#### Work to be completed:
Return all of the material, keeping each line exactly as it is.
++++++++++++++++++++
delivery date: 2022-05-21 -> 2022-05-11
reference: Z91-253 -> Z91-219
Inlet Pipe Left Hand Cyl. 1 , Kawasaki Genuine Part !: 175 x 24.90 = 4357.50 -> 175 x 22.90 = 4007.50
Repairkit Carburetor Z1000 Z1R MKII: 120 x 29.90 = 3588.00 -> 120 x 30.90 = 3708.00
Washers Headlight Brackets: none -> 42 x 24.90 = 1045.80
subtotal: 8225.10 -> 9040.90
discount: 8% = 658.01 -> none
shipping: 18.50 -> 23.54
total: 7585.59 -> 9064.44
++++++++++++++++++++
#### Solution for this task:
delivery date: 2022-05-21 -> 2022-05-11
reference: Z91-253 -> Z91-219
Inlet Pipe Left Hand Cyl. 1 , Kawasaki Genuine Part !: 175 x 24.90 = 4357.50 -> 175 x 22.90 = 4007.50
Repairkit Carburetor Z1000 Z1R MKII: 120 x 29.90 = 3588.00 -> 120 x 30.90 = 3708.00
Washers Headlight Brackets: none -> 42 x 24.90 = 1045.80
subtotal: 8225.10 -> 9040.90
discount: 8% = 658.01 -> none
shipping: 18.50 -> 23.54
total: 7585.59 -> 9064.44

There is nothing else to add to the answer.